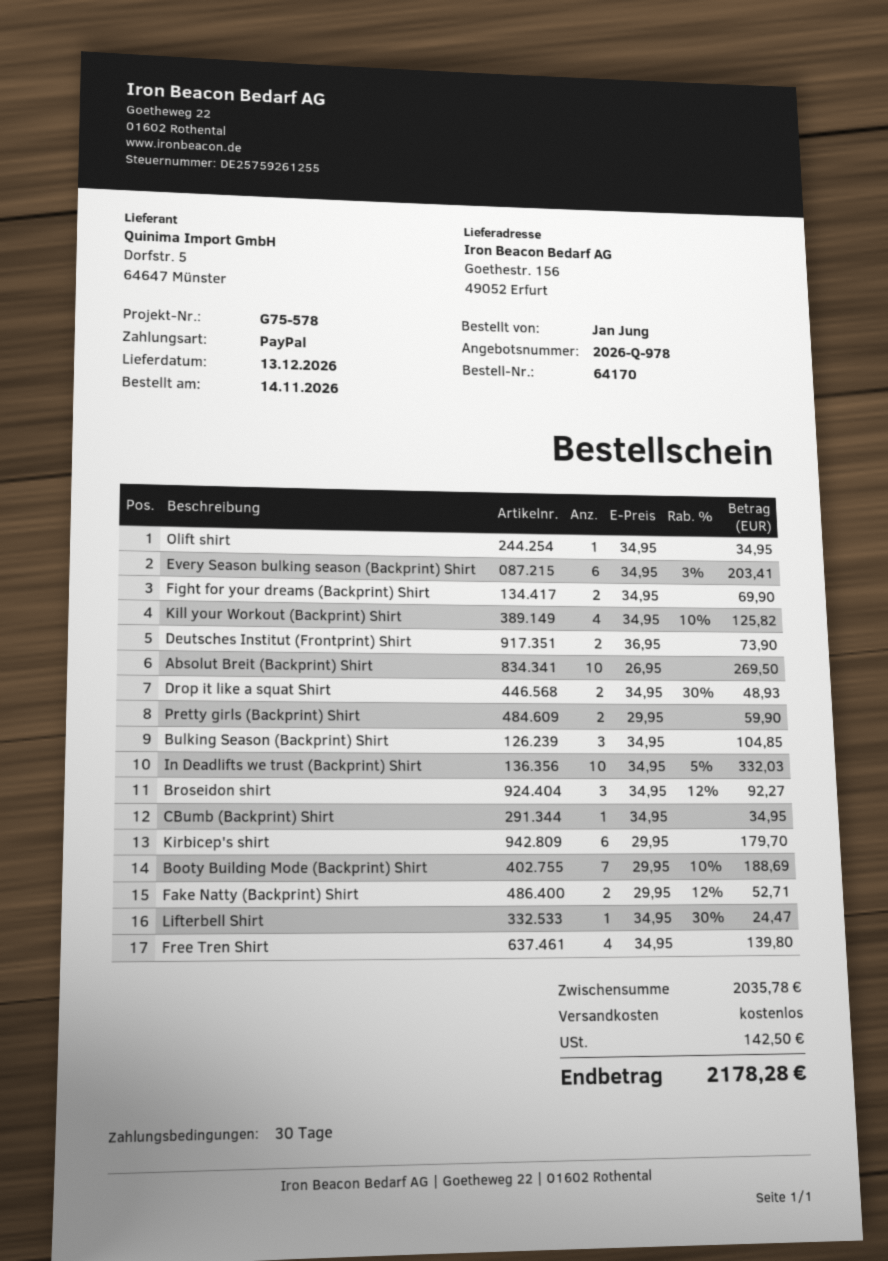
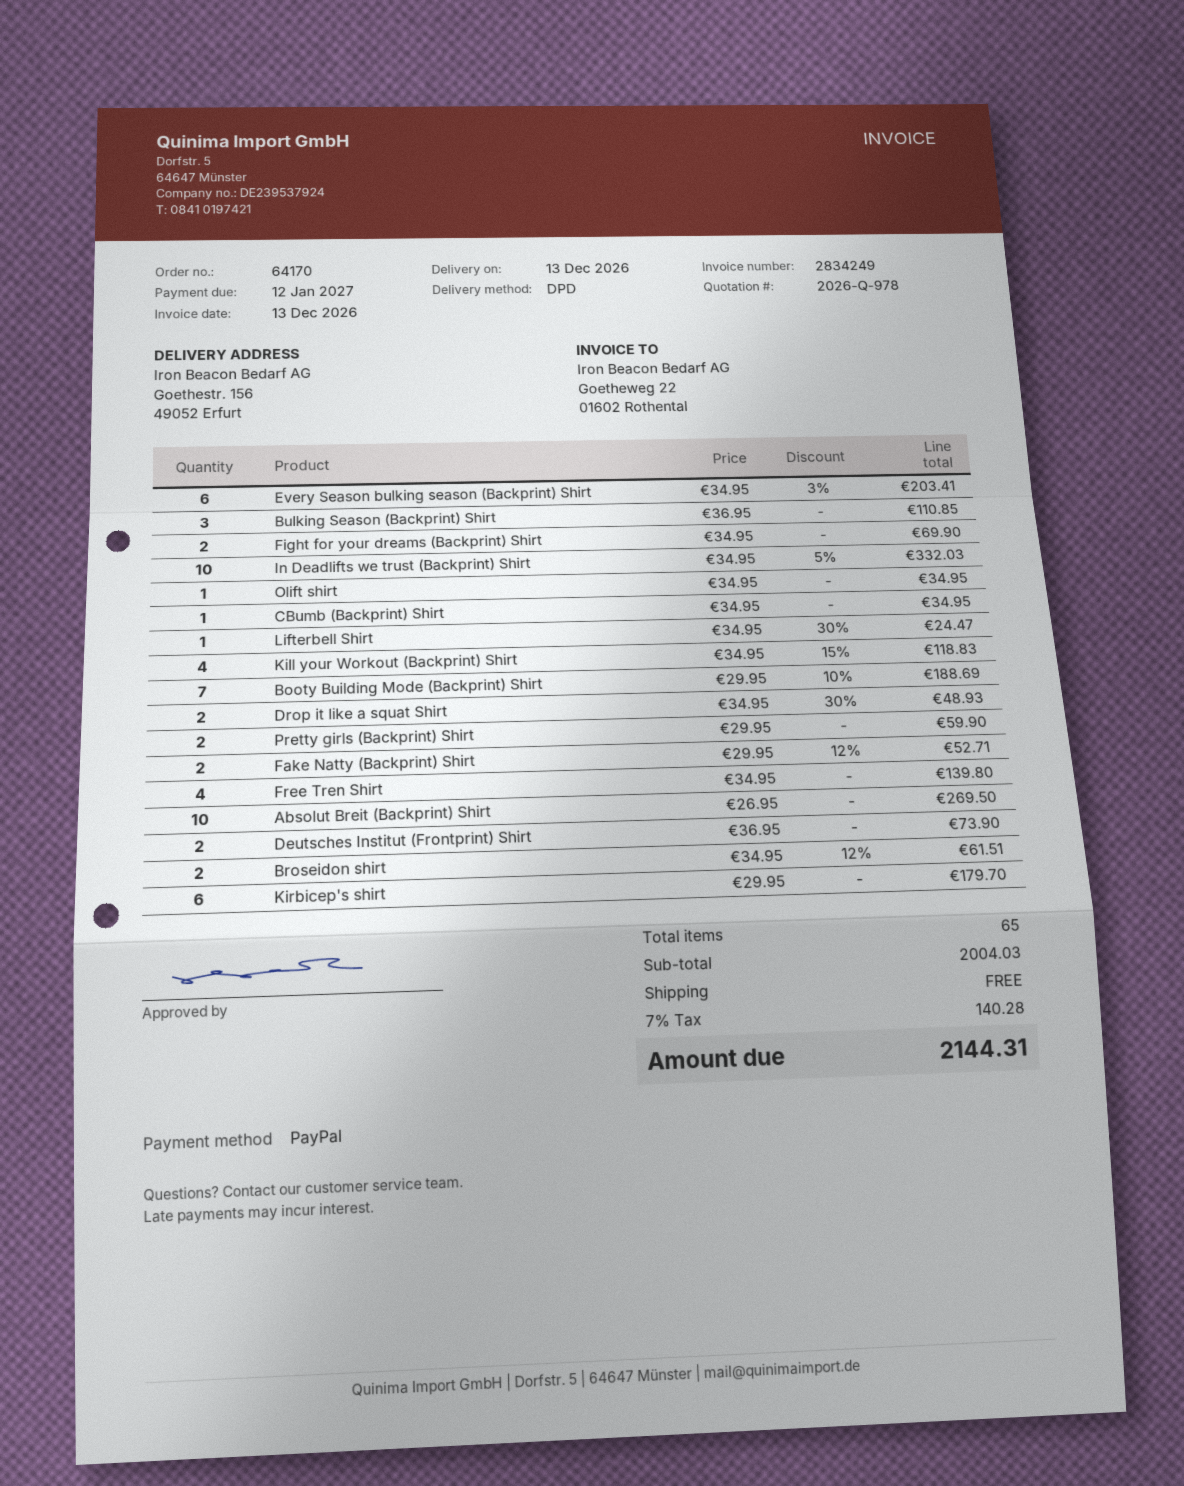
Kill your Workout (Backprint) Shirt: 4 x 34.95 - 10% = 125.82 -> 4 x 34.95 - 15% = 118.83
Bulking Season (Backprint) Shirt: 3 x 34.95 = 104.85 -> 3 x 36.95 = 110.85
Broseidon shirt: 3 x 34.95 - 12% = 92.27 -> 2 x 34.95 - 12% = 61.51
subtotal: 2035.78 -> 2004.03
tax: 142.50 -> 140.28
total: 2178.28 -> 2144.31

EXERCISE OBJECTIVE:
Only the lines from the one containing "subtotal: 2035.78 -> 2004.03" through the end of the records above belong in the answer, each exactly as written.

ANSWER BELOW:
subtotal: 2035.78 -> 2004.03
tax: 142.50 -> 140.28
total: 2178.28 -> 2144.31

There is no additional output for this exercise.